Duplicate Accounts cause significant problems. Here's how to measure your duplicate rate:

  1. Exact domain matches: How many Accounts share the same website/domain?
  2. Fuzzy name matches: How many Account names are similar enough to be duplicates? (Requires fuzzy matching logic)
  3. Orphan Accounts: How many Accounts have zero Contacts? (May indicate data entry errors or abandonded records)

Benchmarks:
Good: <5% duplicates
Needs work: 5-10% duplicates
Problem: >10% duplicates

Consistency Metrics

Check categorical fields for variant values:

  • How many unique values exist in the Industry field? (20 is reasonable; 200 suggests inconsistency)
  • How many Country variations exist? (Should map to a standard list)
  • Are account names standardized? (Check for "Inc." vs "Inc" vs "Incorporated" variations)

Contact-Level Audit

Contacts are where most data quality issues live, and where the impact is most directly felt.

Completeness Metrics

Field Why It Matters Target Fill Rate
Email Primary communication channel >98%
First Name Personalization 100%
Last Name Identification 100%
Title Routing, scoring, personalization >90%
Phone Outbound calling >60%
Account (lookup) Company relationship 100%
Mailing Address Direct mail, events >50%

Email Quality Metrics

Email completeness isn't enough. You need to assess email quality:

  • Format validity: Does the email follow proper syntax?
  • Domain validity: Does the domain exist and accept mail?
  • Mailbox validity: Does the specific mailbox exist?
  • Role-based rate: What percentage are info@, sales@, support@ addresses?
  • Disposable rate: What percentage are throwaway email services?

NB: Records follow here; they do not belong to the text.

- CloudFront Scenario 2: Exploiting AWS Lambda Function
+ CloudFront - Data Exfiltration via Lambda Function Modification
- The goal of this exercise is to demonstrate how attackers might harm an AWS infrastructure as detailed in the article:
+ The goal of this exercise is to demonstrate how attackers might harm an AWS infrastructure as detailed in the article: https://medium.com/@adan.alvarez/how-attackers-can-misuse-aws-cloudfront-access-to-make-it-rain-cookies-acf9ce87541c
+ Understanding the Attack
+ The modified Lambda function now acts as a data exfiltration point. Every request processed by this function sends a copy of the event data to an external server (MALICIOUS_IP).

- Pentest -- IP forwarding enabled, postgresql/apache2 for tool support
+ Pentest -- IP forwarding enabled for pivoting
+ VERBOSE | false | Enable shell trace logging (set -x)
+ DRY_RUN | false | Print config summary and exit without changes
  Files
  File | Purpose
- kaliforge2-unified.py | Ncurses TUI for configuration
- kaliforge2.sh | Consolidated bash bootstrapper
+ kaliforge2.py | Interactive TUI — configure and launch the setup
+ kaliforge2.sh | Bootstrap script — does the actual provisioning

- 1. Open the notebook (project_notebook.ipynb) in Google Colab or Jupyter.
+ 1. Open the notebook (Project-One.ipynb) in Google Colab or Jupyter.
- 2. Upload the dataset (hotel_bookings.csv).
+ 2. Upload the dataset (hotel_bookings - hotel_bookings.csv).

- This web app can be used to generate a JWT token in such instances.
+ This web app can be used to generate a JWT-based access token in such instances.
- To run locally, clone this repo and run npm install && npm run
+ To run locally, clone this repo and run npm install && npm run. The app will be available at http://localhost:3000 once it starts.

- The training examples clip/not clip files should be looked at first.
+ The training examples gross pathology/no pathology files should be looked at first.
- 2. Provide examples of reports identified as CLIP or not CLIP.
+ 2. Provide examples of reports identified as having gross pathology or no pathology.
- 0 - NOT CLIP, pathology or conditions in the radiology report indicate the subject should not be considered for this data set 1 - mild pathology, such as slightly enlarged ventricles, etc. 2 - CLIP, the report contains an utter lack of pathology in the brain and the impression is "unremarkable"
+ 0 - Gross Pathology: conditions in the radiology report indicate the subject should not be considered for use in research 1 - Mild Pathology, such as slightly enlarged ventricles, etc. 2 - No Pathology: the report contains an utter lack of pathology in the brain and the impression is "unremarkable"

Run your email list through a validation service to get these metrics.

Email quality benchmarks:
Good: >85% valid
Needs work: 70-85% valid
Problem: <70% valid

Uniqueness Metrics

Contact duplicates are tricky because the same person might have multiple legitimate records (changed companies, different email addresses).

Check for duplicates using:

  • Exact email matches: Same email on multiple Contact records
  • Same name + same Account: Strong duplicate indicator
  • Same name + same domain: Likely duplicate even if different email address

Timeliness Metrics

How stale is your Contact data?

  • Last Activity Date distribution: What percentage of Contacts have had activity in the last 6 months? 12 months? 24 months?
  • Last Modified Date distribution: When was the record data last updated?
  • Created Date age: Records created 3+ years ago without updates are likely outdated

Contacts with no activity in 24+ months and no updates in 12+ months are high-risk for data decay.

Lead-Level Audit

If you use Leads, apply similar metrics:

  • Completeness: Fill rates for key fields (email, company, title)
  • Email validity: Same validation as Contacts
  • Lead-to-Contact duplicates: How many Leads already exist as Contacts?
  • Lead aging: How long do Leads sit before conversion or disqualification?
  • Source quality: Which Lead Sources have the worst data quality?

Opportunity-Level Audit

Opportunity data quality directly affects forecasting and reporting:

  • Stage consistency: Are stages being used correctly or skipped?
  • Close Date accuracy: How often do Close Dates slip past the original date?
  • Amount fill rate: What percentage of Opportunities have amounts?
  • Contact Roles: What percentage of Opportunities have associated Contacts?
  • Orphan Opportunities: Opportunities without Accounts or with deleted Accounts

Running the Audit: Practical Steps

Step 1: Export Your Data

Pull reports for each object you're auditing. Include all fields you want to measure. Export to CSV for analysis.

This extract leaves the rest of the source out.